### Material supplied

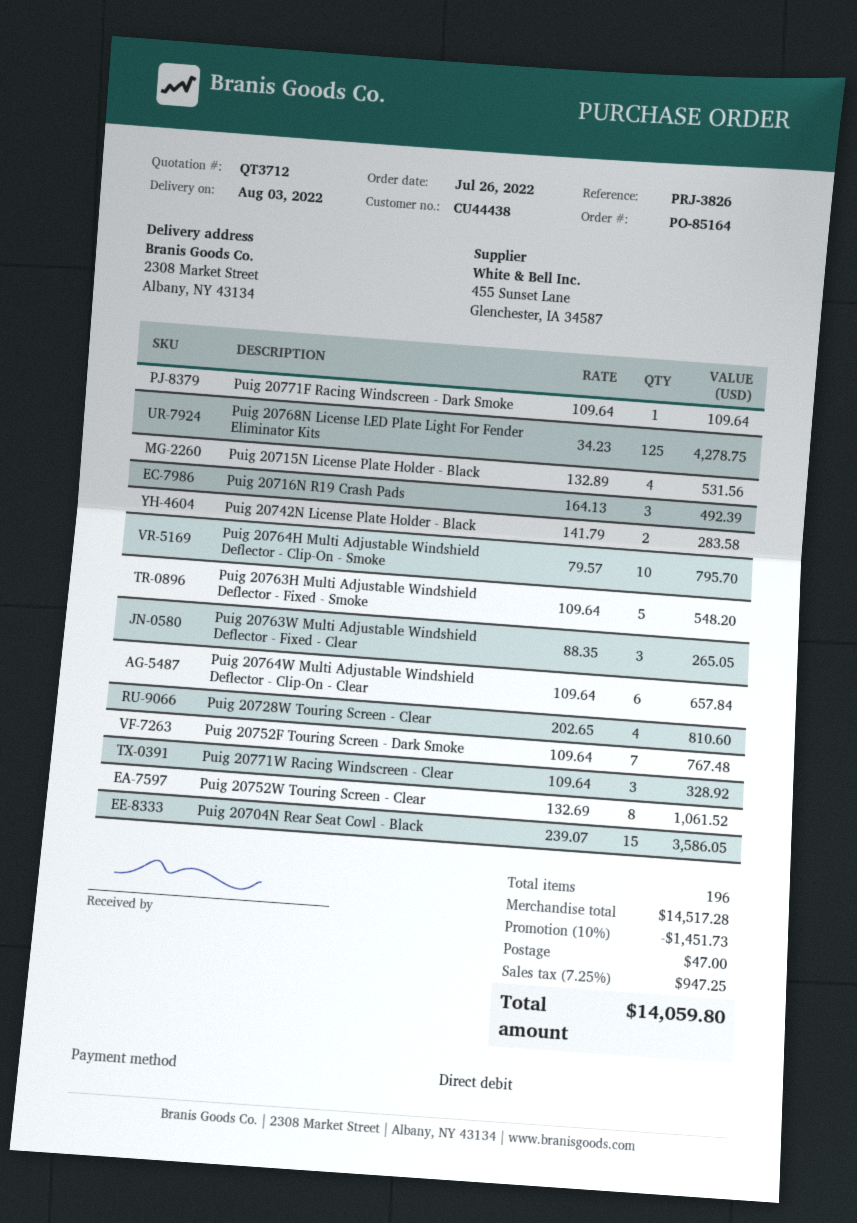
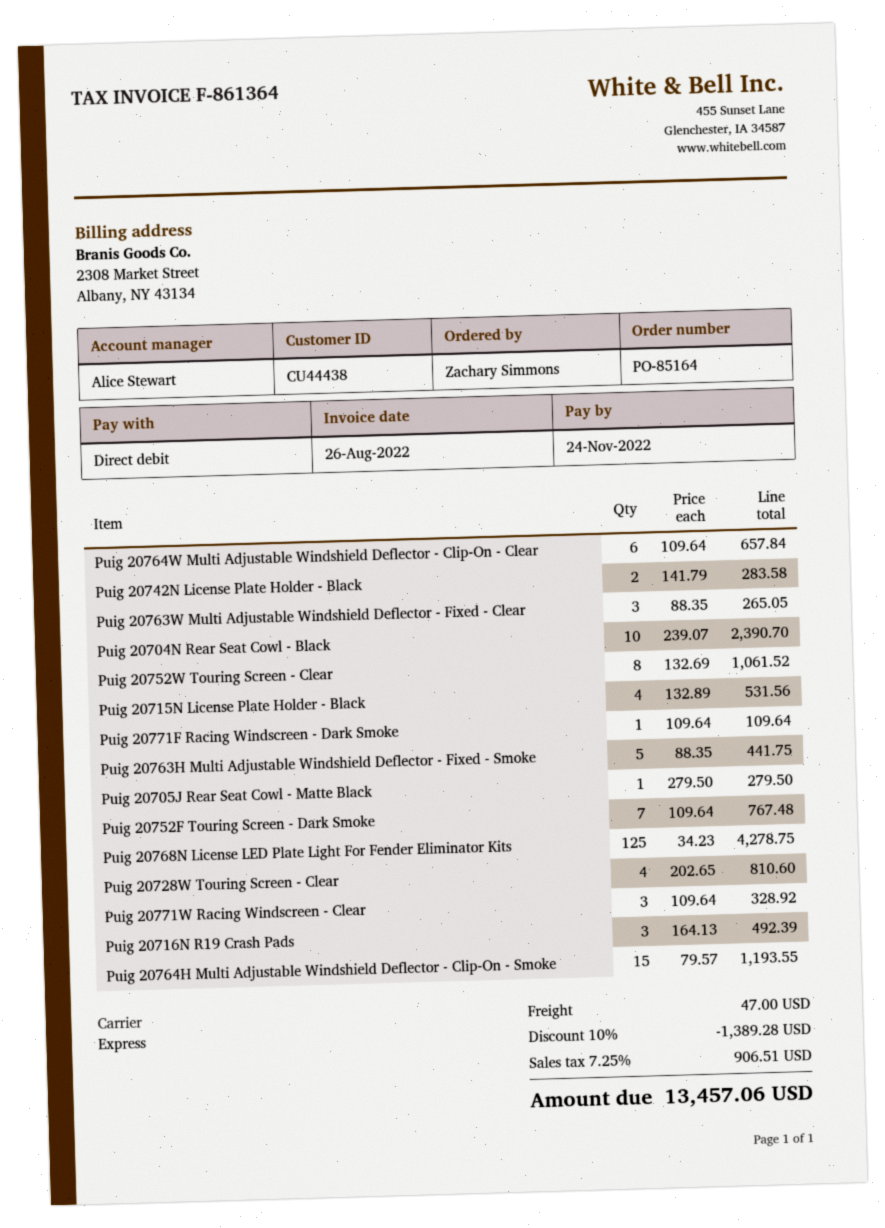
Puig 20764H Multi Adjustable Windshield Deflector - Clip-On - Smoke: 10 x 79.57 = 795.70 -> 15 x 79.57 = 1193.55
Puig 20763H Multi Adjustable Windshield Deflector - Fixed - Smoke: 5 x 109.64 = 548.20 -> 5 x 88.35 = 441.75
Puig 20704N Rear Seat Cowl - Black: 15 x 239.07 = 3586.05 -> 10 x 239.07 = 2390.70
Puig 20705J Rear Seat Cowl - Matte Black: none -> 1 x 279.50 = 279.50
discount: 10% = 1451.73 -> 10% = 1389.28
tax: 7.25% = 947.25 -> 7.25% = 906.51
total: 14059.80 -> 13457.06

######

▶ **About this task**
Write out every line, unchanged, from the one containing "Puig 20704N Rear" through the closing line of the data.

▶ **Solution for this problem**
Puig 20704N Rear Seat Cowl - Black: 15 x 239.07 = 3586.05 -> 10 x 239.07 = 2390.70
Puig 20705J Rear Seat Cowl - Matte Black: none -> 1 x 279.50 = 279.50
discount: 10% = 1451.73 -> 10% = 1389.28
tax: 7.25% = 947.25 -> 7.25% = 906.51
total: 14059.80 -> 13457.06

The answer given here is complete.